## Source data
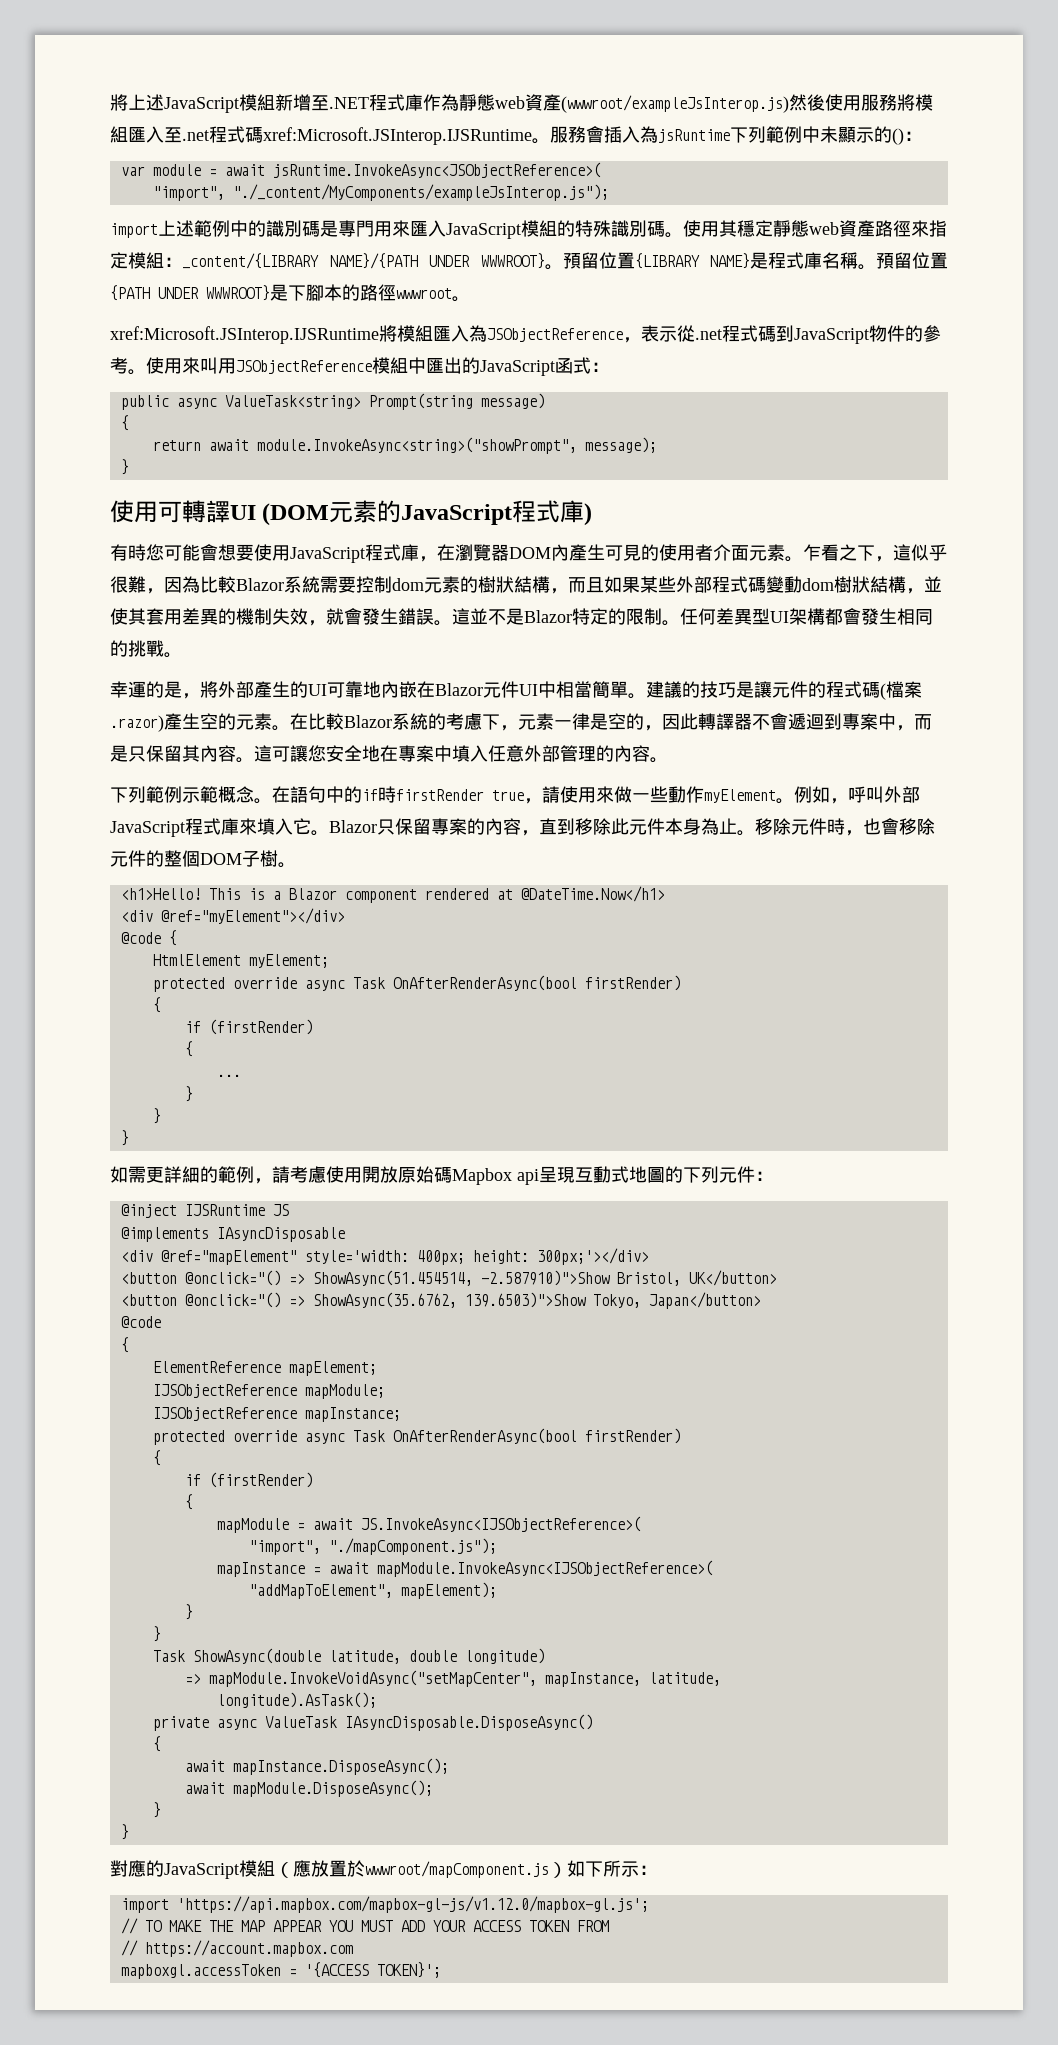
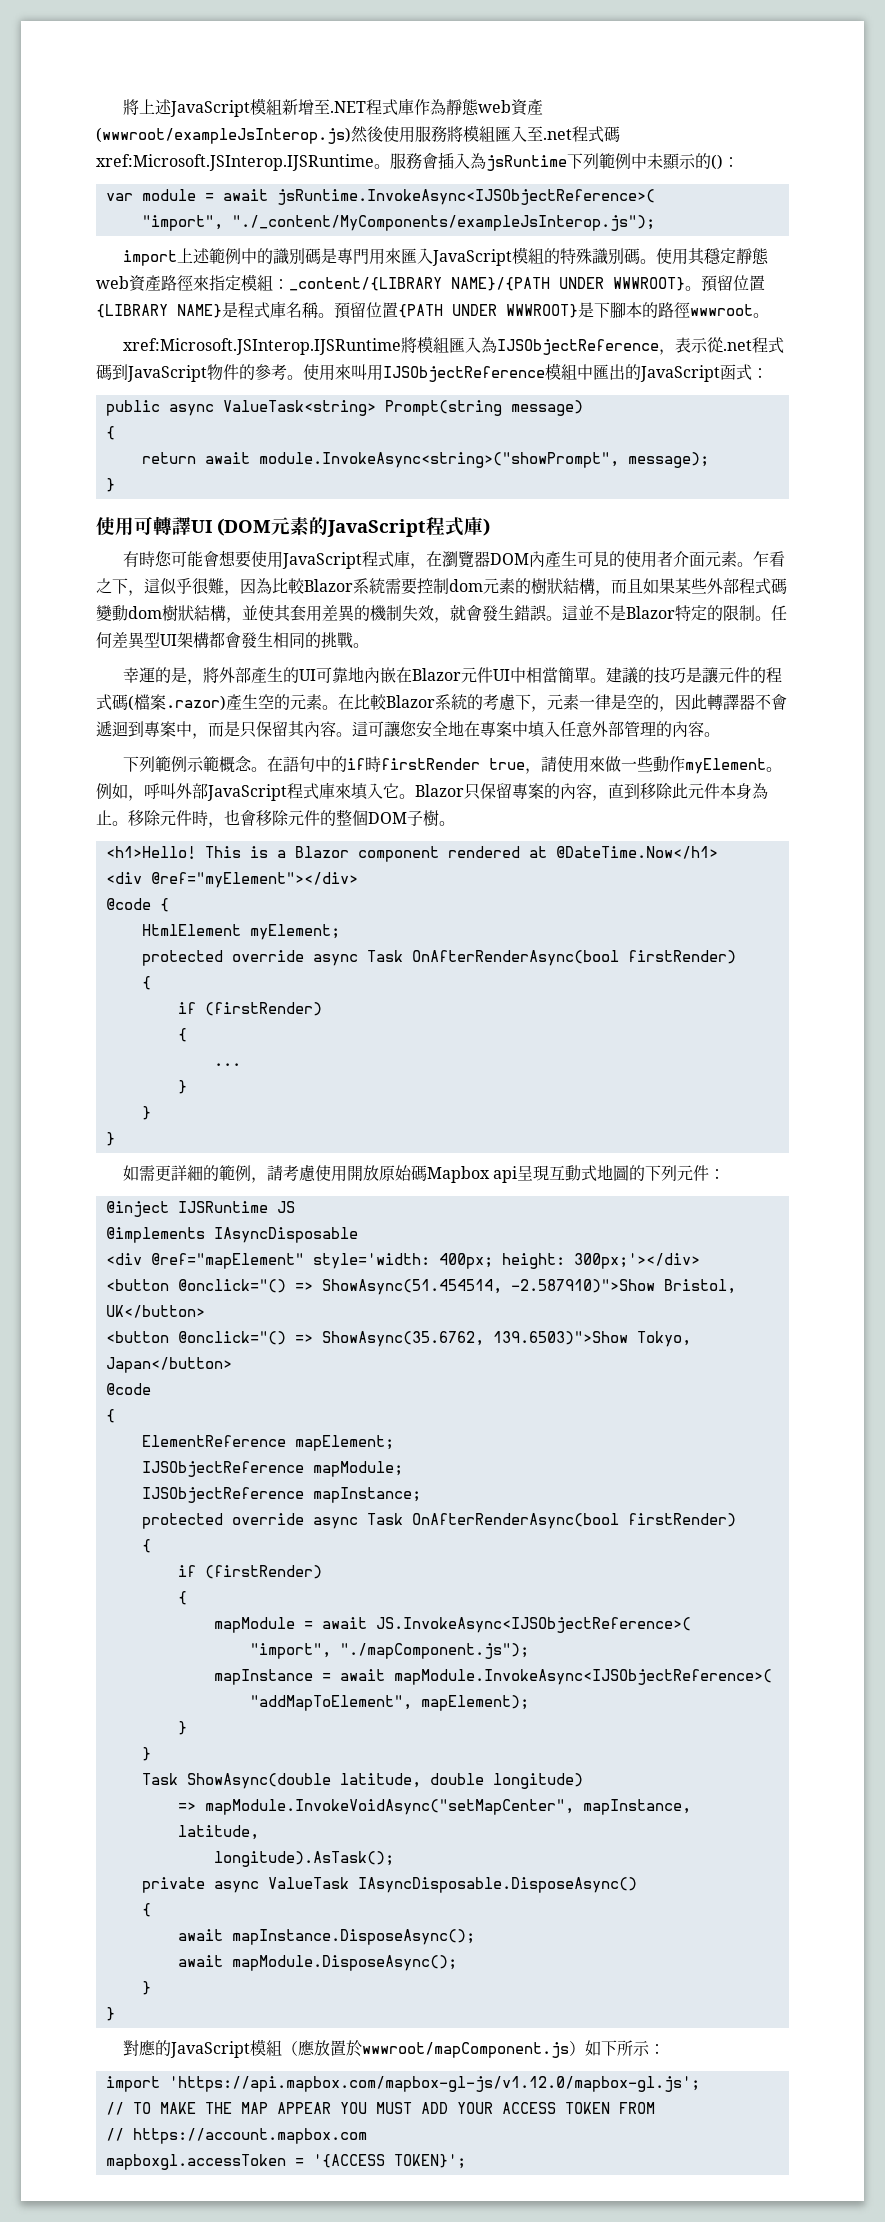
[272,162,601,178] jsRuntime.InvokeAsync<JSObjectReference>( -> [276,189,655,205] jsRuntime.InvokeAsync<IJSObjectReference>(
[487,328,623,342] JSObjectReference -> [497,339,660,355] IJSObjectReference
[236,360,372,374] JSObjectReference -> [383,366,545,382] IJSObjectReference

* * *

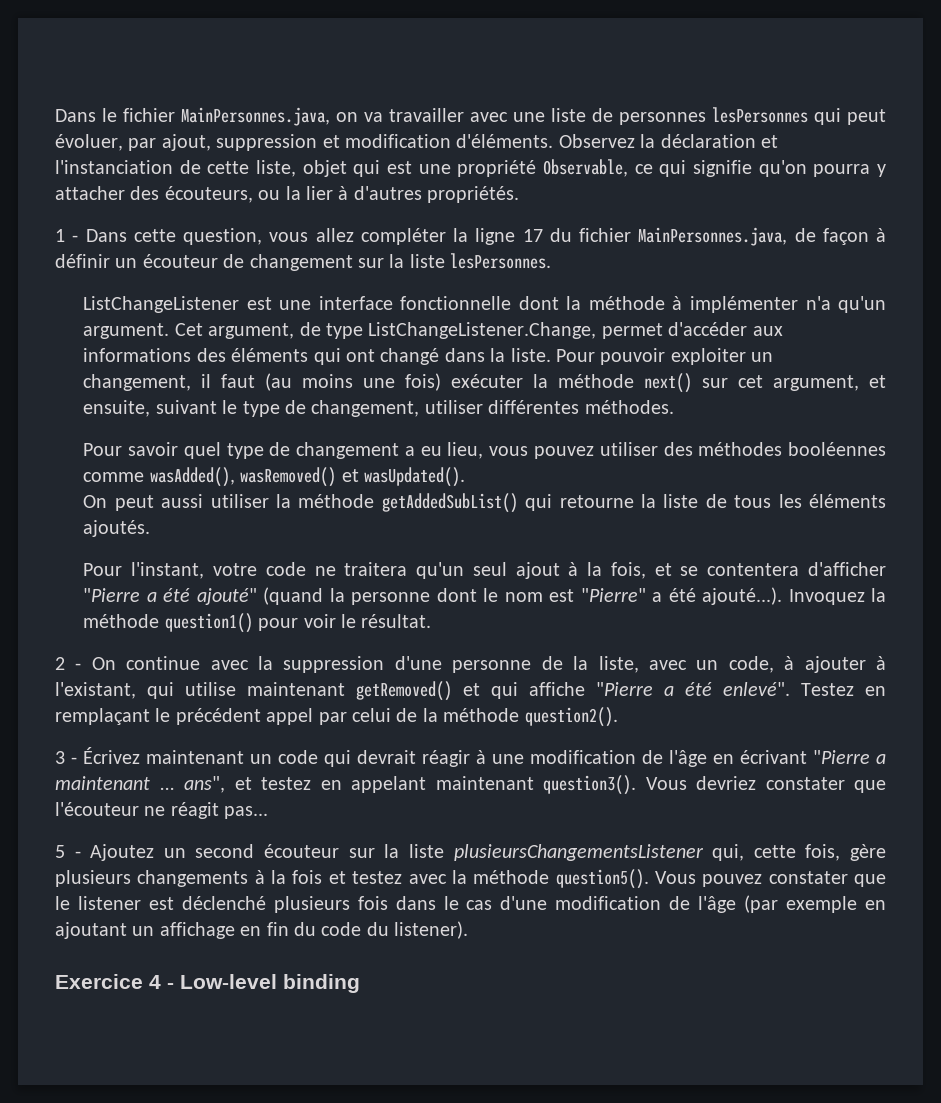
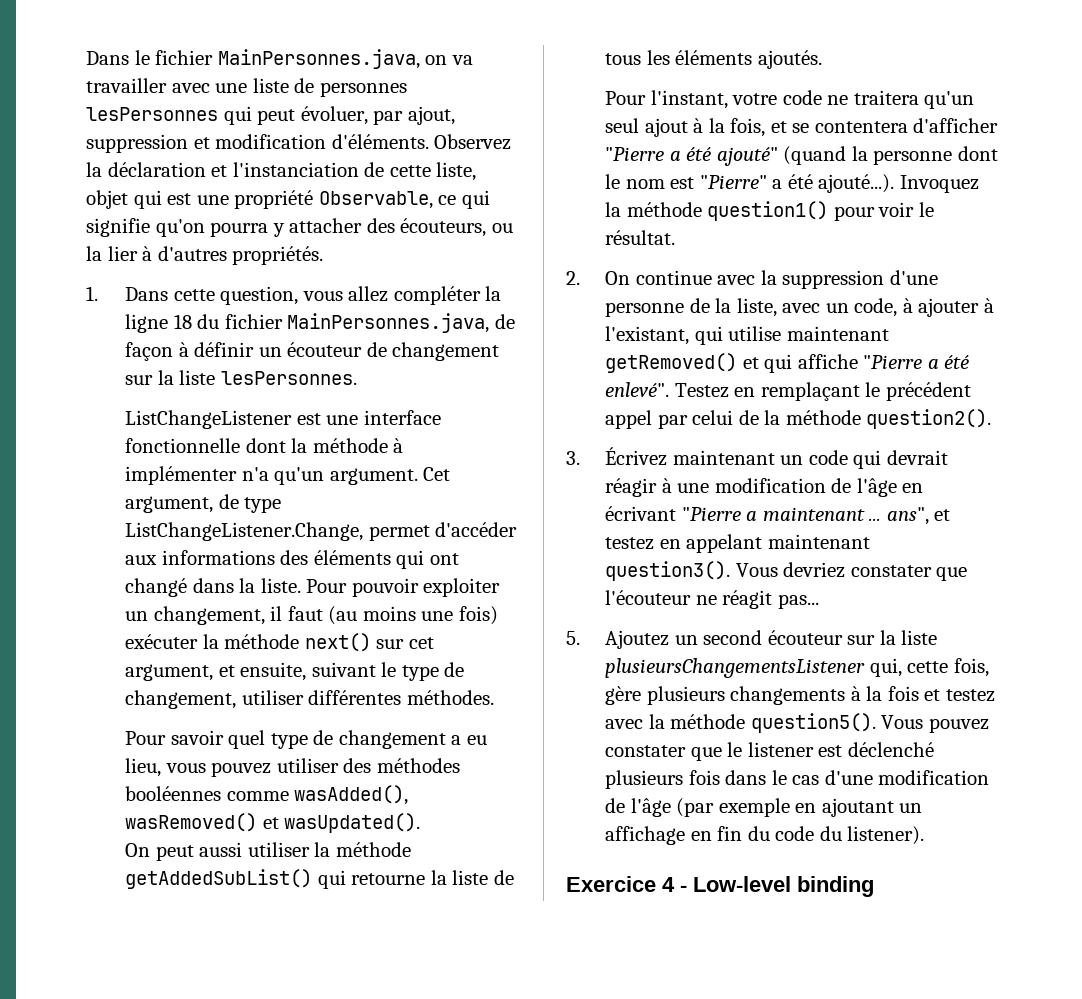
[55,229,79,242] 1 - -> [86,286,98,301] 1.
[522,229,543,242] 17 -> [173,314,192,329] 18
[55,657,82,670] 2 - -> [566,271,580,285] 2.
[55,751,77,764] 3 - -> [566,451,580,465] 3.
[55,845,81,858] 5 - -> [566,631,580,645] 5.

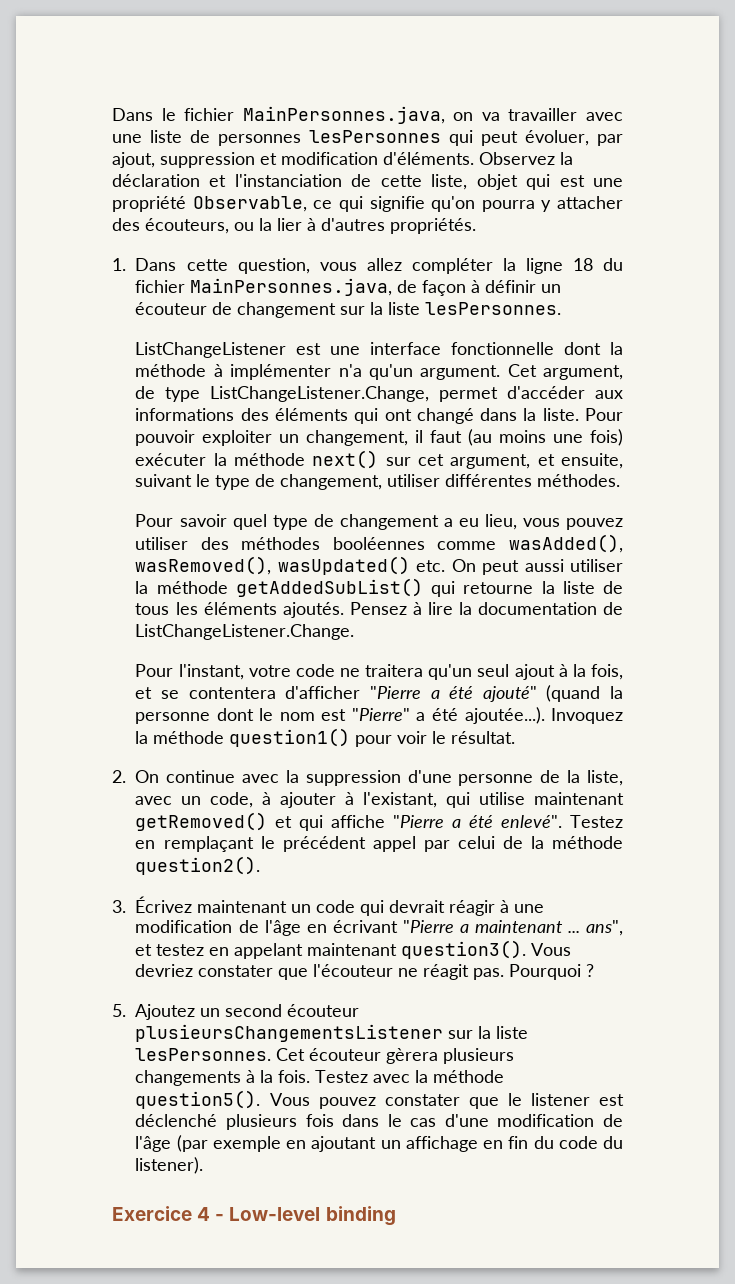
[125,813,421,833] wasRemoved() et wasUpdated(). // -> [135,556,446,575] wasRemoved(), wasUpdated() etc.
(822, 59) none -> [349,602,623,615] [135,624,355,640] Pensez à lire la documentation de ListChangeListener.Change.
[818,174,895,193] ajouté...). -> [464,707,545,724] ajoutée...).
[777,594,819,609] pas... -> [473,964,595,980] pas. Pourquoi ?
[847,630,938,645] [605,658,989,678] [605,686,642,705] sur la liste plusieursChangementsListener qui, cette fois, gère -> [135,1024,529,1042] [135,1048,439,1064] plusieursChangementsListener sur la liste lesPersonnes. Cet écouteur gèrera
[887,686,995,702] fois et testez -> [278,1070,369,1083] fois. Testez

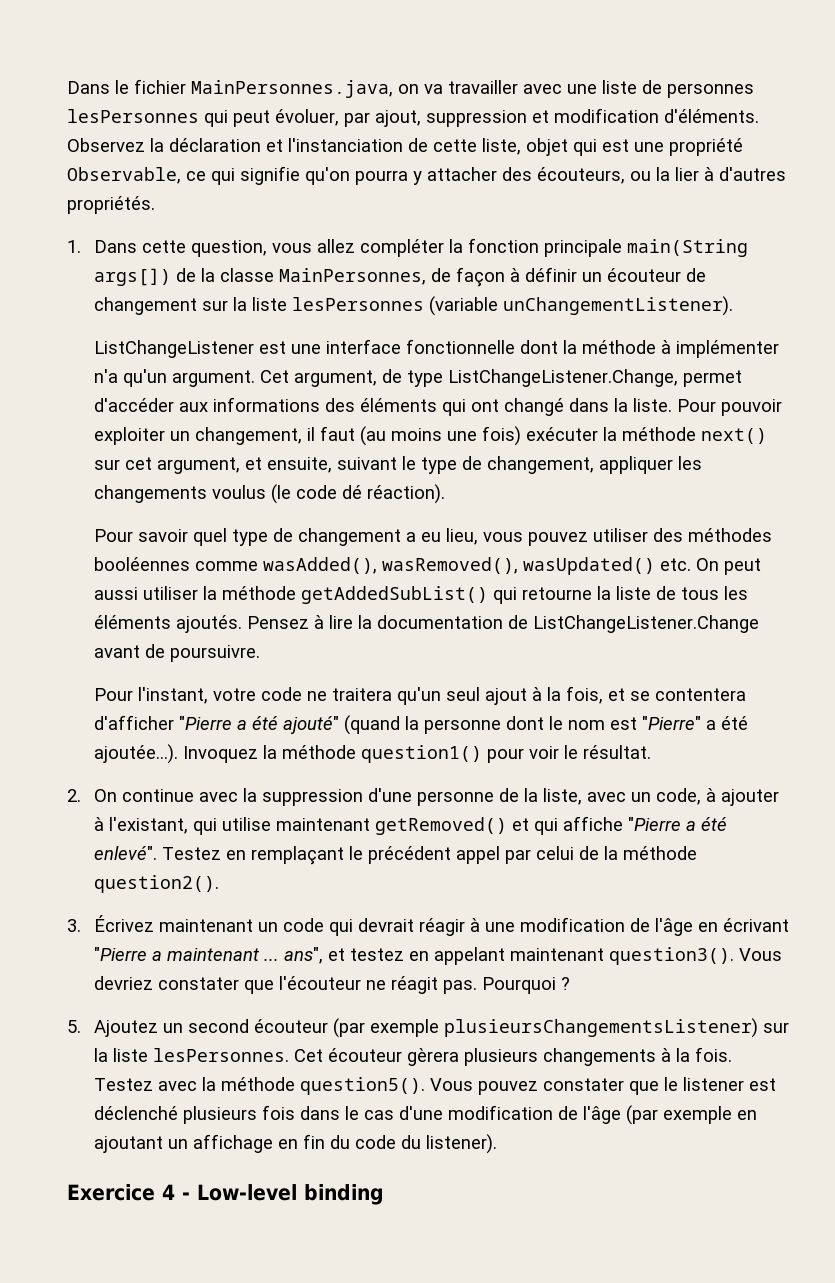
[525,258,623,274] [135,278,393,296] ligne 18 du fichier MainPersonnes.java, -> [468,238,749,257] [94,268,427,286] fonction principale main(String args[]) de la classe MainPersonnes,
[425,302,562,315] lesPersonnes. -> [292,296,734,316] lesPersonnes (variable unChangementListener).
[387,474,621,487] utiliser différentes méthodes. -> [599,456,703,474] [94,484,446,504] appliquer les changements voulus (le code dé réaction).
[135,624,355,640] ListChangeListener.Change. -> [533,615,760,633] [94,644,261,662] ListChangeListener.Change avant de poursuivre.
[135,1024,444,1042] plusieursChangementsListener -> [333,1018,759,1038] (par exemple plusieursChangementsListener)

## Work instruction
Wherever a line in the entries holds "IJSObjectReference", copy that line.

## Response below
[272,162,601,178] jsRuntime.InvokeAsync<JSObjectReference>( -> [276,189,655,205] jsRuntime.InvokeAsync<IJSObjectReference>(
[487,328,623,342] JSObjectReference -> [497,339,660,355] IJSObjectReference
[236,360,372,374] JSObjectReference -> [383,366,545,382] IJSObjectReference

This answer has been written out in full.